Twiddling with 64-bit values as 2 ints;

Mon Aug 23 13:18:50 GMT 2021

Adhemerval Zanella <adhemerval.zanella@linaro.org> wrote:

> On 21/08/2021 10:34, Stefan Kanthak wrote:
>> 
>> (Heretic.-) questions:
>> - why does glibc still employ such ugly code?
>> - Why doesn't glibc take advantage of 64-bit integers in such code?
> 
> Because no one cared to adjust the implementation.  Recently Wilco
> has removed a lot of old code that still uses 32-bit instead of 64-bit
> bo bit twinddling in floating-pointer implementation (check caa884dda7
> and 9e97f239eae1f2).

That's good to hear.

> I think we should move to use a simplest code assuming 64-bit CPU

D'accord.
And there's a second direction where you might move: almost all CPUs
have separate general purpose registers and floating-point registers.
Bit-twiddling generally needs extra (and sometimes slow) transfers
between them.
In 32-bit environment, where arguments are typically passed on the
stack, at least loading an argument from the stack into a GPR or FPR
makes no difference.
In 64-bit environment, where arguments are passed in registers, they
should be operated on in these registers.
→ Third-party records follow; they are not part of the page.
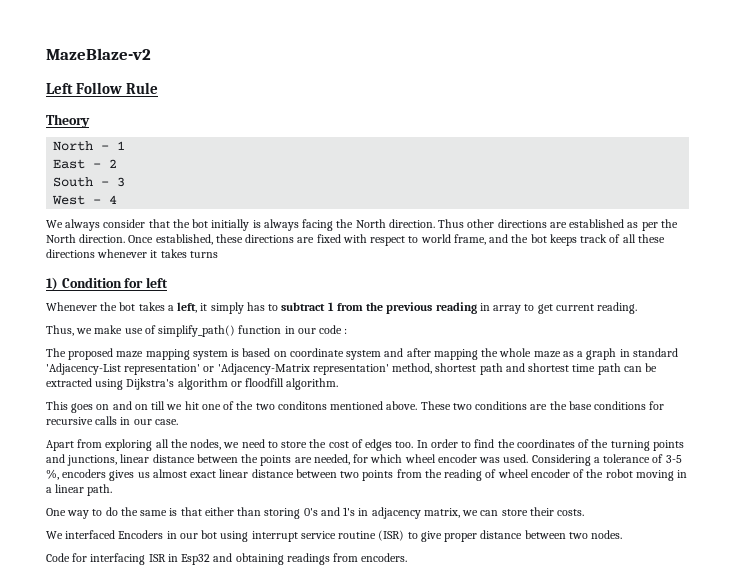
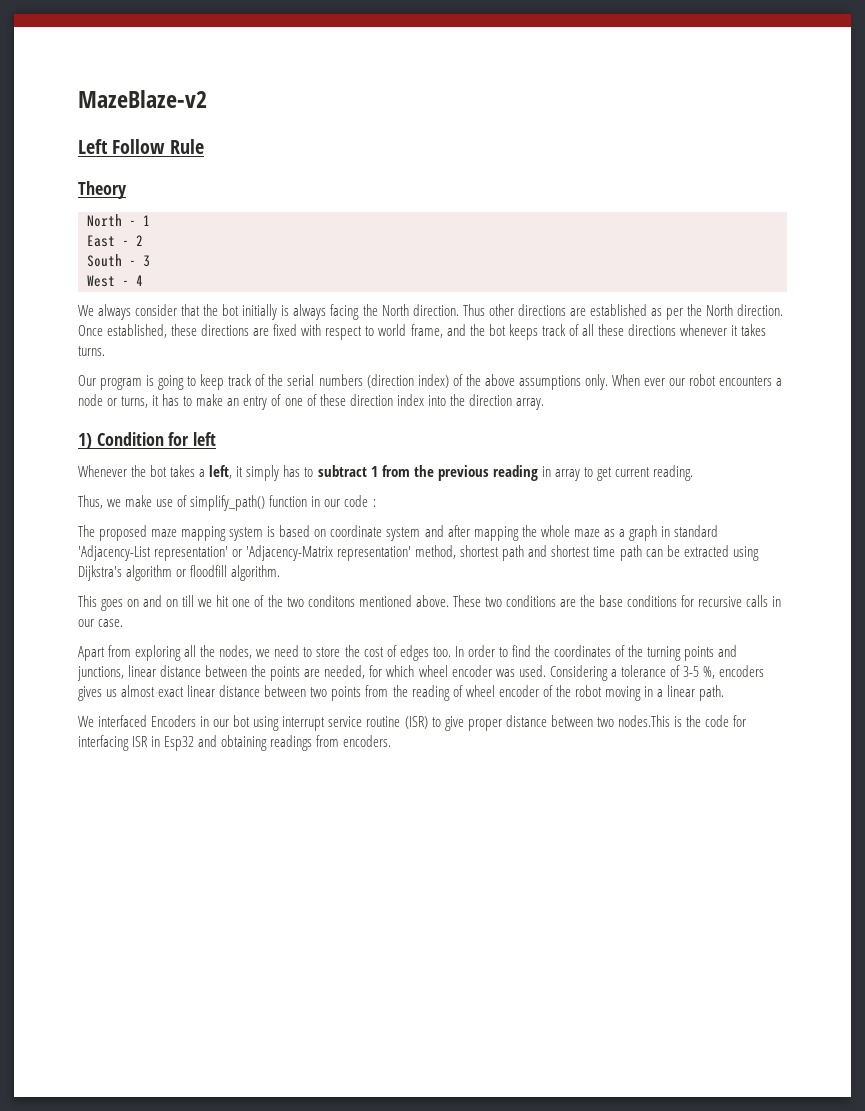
- Once established, these directions are fixed with respect to world frame, and the bot keeps track of all these directions whenever it takes turns
+ Once established, these directions are fixed with respect to world frame, and the bot keeps track of all these directions whenever it takes turns.
+ Our program is going to keep track of the serial numbers (direction index) of the above assumptions only. When ever our robot encounters a node or turns, it has to make an entry of one of these direction index into the direction array.
- One way to do the same is that either than storing 0's and 1's in adjacency matrix, we can store their costs.
- We interfaced Encoders in our bot using interrupt service routine (ISR) to give proper distance between two nodes.
- Code for interfacing ISR in Esp32 and obtaining readings from encoders.
+ We interfaced Encoders in our bot using interrupt service routine (ISR) to give proper distance between two nodes.This is the code for interfacing ISR in Esp32 and obtaining readings from encoders.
So: why not implement routines like nextafter() without bit-twiddling,
using floating-point as far as possible for architectures where this
gives better results?

The simple implementation I showed in my initial post improved the
throughput in my benchmark (on AMD64) by an order of magnitude.
In Szabolcs Nagy benchmark measuring latency it took 0.04ns/call
longer (5.72ns vs. 5.68ns) -- despite the POOR job GCC does on FP.

Does GLIBC offer a macro like "PREFER_FP_IMPLEMENTATION" that can be
used to select between the integer bit-twiddling code and FP-preferring
code during compilation?

> and let the compiler optimize it (which unfortunately gcc is not that
> smart in all the cases).

I know, and I just learned that GCC does NOT perform quite some
optimisations I expect from a mature compiler.
Quoting Jakub Jelinek on gcc@gcc.gnu.org:

| GCC doesn't do value range propagation of floating point values, not
| even the special ones like NaNs, infinities, +/- zeros etc., and without
| that the earlier ifs aren't taken into account for the earlier code.

The code I used to demonstrate this deficiency is TOMS 722...

Stefan